- Your goal
This calls for a verbatim copy of all the data, with no images carried over.

- Working data
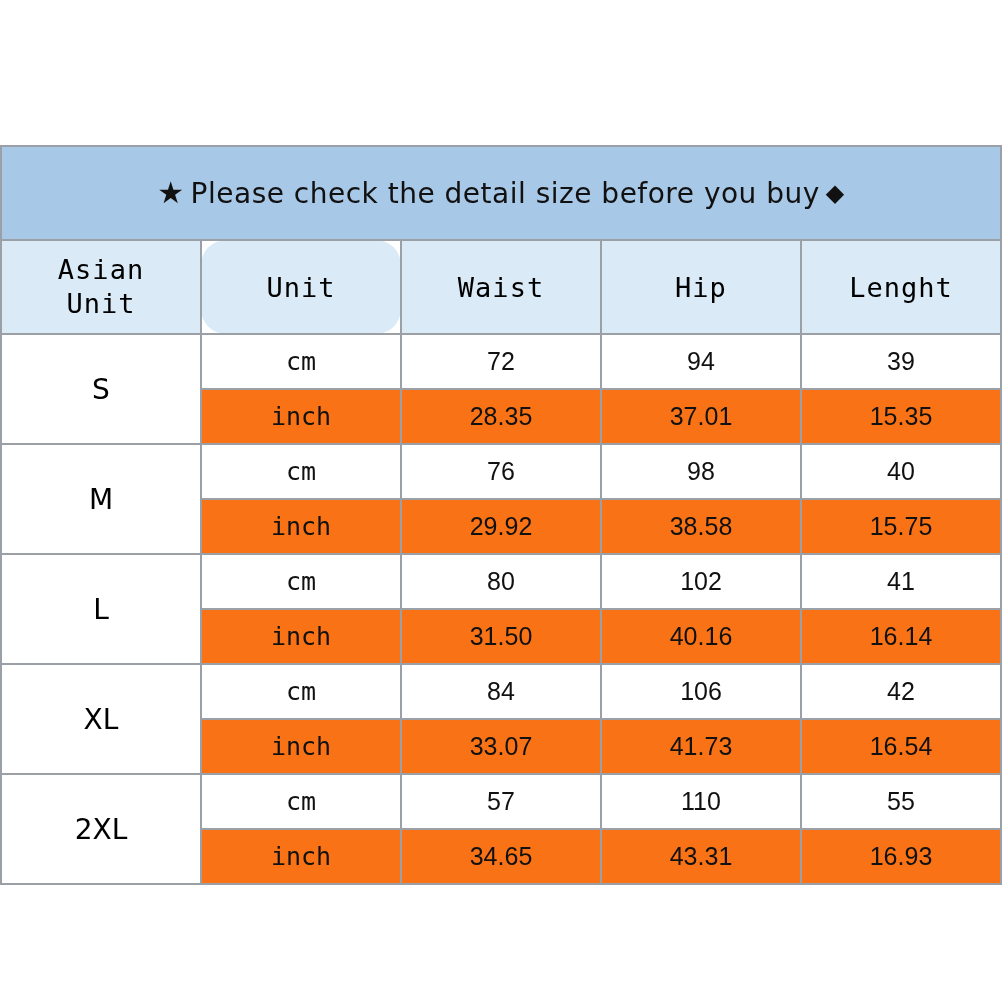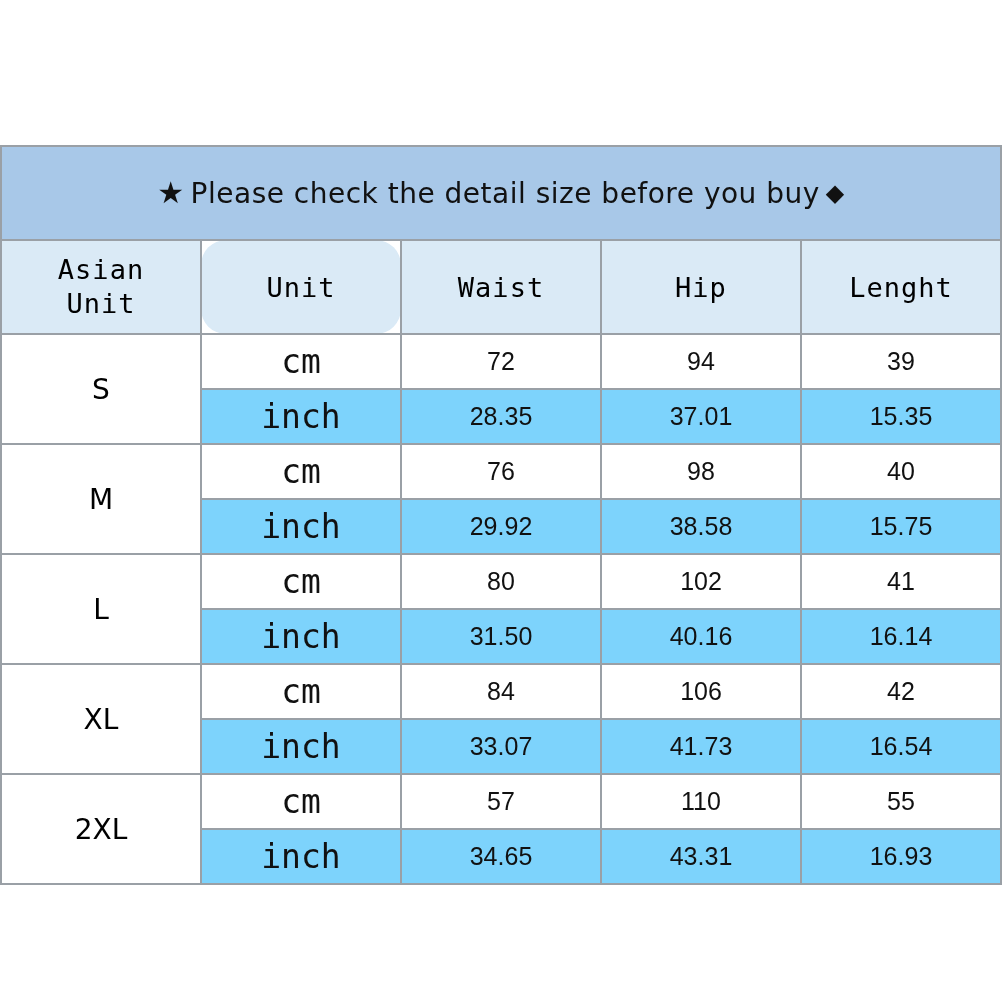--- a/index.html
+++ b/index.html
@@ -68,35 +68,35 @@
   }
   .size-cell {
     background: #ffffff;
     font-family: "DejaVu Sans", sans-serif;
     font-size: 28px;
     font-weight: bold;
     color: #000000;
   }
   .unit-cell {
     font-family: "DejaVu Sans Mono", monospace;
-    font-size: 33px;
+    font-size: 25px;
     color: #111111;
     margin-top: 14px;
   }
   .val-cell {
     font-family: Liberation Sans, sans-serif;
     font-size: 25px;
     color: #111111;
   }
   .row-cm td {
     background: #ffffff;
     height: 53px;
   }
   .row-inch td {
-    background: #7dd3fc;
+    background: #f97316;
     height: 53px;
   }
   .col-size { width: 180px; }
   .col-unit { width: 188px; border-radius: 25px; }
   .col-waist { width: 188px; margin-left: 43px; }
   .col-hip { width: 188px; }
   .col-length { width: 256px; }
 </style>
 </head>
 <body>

- Task result
--- a/index.html
+++ b/index.html
@@ -68,35 +68,35 @@
   }
   .size-cell {
     background: #ffffff;
     font-family: "DejaVu Sans", sans-serif;
     font-size: 28px;
     font-weight: bold;
     color: #000000;
   }
   .unit-cell {
     font-family: "DejaVu Sans Mono", monospace;
-    font-size: 33px;
+    font-size: 25px;
     color: #111111;
     margin-top: 14px;
   }
   .val-cell {
     font-family: Liberation Sans, sans-serif;
     font-size: 25px;
     color: #111111;
   }
   .row-cm td {
     background: #ffffff;
     height: 53px;
   }
   .row-inch td {
-    background: #7dd3fc;
+    background: #f97316;
     height: 53px;
   }
   .col-size { width: 180px; }
   .col-unit { width: 188px; border-radius: 25px; }
   .col-waist { width: 188px; margin-left: 43px; }
   .col-hip { width: 188px; }
   .col-length { width: 256px; }
 </style>
 </head>
 <body>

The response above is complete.